## [Exercise details]
Please output every entry below precisely as written.

Version difference data:
################

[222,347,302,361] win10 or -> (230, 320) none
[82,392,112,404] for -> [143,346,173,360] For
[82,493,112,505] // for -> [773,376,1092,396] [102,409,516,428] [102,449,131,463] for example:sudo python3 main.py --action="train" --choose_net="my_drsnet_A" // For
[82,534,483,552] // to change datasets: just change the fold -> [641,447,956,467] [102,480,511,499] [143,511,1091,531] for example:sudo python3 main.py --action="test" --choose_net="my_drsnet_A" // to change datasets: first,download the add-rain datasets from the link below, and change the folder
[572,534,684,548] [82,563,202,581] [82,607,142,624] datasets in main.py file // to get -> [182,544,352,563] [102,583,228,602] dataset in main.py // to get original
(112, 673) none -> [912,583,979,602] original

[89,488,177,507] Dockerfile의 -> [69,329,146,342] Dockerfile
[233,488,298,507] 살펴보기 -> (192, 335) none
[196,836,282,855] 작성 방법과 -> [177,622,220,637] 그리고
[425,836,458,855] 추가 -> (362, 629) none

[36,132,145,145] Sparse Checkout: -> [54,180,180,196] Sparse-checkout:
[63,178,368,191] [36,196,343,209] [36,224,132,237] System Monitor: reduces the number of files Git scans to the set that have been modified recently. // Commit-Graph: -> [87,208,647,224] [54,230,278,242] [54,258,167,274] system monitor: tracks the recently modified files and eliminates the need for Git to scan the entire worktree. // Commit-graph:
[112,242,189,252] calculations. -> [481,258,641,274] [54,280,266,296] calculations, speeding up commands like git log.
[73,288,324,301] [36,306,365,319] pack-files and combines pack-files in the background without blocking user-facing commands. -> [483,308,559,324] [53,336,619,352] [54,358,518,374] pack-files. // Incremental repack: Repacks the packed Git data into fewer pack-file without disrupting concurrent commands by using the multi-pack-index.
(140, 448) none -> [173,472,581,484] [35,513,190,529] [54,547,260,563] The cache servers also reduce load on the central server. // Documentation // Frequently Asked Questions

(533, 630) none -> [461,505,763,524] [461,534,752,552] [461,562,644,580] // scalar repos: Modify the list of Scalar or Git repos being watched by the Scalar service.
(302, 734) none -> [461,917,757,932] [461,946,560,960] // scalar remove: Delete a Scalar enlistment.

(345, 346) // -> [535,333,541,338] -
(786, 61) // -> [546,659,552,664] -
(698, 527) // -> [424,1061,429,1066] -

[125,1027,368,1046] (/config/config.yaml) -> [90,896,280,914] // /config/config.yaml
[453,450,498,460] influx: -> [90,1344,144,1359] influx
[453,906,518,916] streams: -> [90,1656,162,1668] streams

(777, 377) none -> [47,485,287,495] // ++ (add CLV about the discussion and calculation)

################

## [Task output]
[222,347,302,361] win10 or -> (230, 320) none
[82,392,112,404] for -> [143,346,173,360] For
[82,493,112,505] // for -> [773,376,1092,396] [102,409,516,428] [102,449,131,463] for example:sudo python3 main.py --action="train" --choose_net="my_drsnet_A" // For
[82,534,483,552] // to change datasets: just change the fold -> [641,447,956,467] [102,480,511,499] [143,511,1091,531] for example:sudo python3 main.py --action="test" --choose_net="my_drsnet_A" // to change datasets: first,download the add-rain datasets from the link below, and change the folder
[572,534,684,548] [82,563,202,581] [82,607,142,624] datasets in main.py file // to get -> [182,544,352,563] [102,583,228,602] dataset in main.py // to get original
(112, 673) none -> [912,583,979,602] original

[89,488,177,507] Dockerfile의 -> [69,329,146,342] Dockerfile
[233,488,298,507] 살펴보기 -> (192, 335) none
[196,836,282,855] 작성 방법과 -> [177,622,220,637] 그리고
[425,836,458,855] 추가 -> (362, 629) none

[36,132,145,145] Sparse Checkout: -> [54,180,180,196] Sparse-checkout:
[63,178,368,191] [36,196,343,209] [36,224,132,237] System Monitor: reduces the number of files Git scans to the set that have been modified recently. // Commit-Graph: -> [87,208,647,224] [54,230,278,242] [54,258,167,274] system monitor: tracks the recently modified files and eliminates the need for Git to scan the entire worktree. // Commit-graph:
[112,242,189,252] calculations. -> [481,258,641,274] [54,280,266,296] calculations, speeding up commands like git log.
[73,288,324,301] [36,306,365,319] pack-files and combines pack-files in the background without blocking user-facing commands. -> [483,308,559,324] [53,336,619,352] [54,358,518,374] pack-files. // Incremental repack: Repacks the packed Git data into fewer pack-file without disrupting concurrent commands by using the multi-pack-index.
(140, 448) none -> [173,472,581,484] [35,513,190,529] [54,547,260,563] The cache servers also reduce load on the central server. // Documentation // Frequently Asked Questions

(533, 630) none -> [461,505,763,524] [461,534,752,552] [461,562,644,580] // scalar repos: Modify the list of Scalar or Git repos being watched by the Scalar service.
(302, 734) none -> [461,917,757,932] [461,946,560,960] // scalar remove: Delete a Scalar enlistment.

(345, 346) // -> [535,333,541,338] -
(786, 61) // -> [546,659,552,664] -
(698, 527) // -> [424,1061,429,1066] -

[125,1027,368,1046] (/config/config.yaml) -> [90,896,280,914] // /config/config.yaml
[453,450,498,460] influx: -> [90,1344,144,1359] influx
[453,906,518,916] streams: -> [90,1656,162,1668] streams

(777, 377) none -> [47,485,287,495] // ++ (add CLV about the discussion and calculation)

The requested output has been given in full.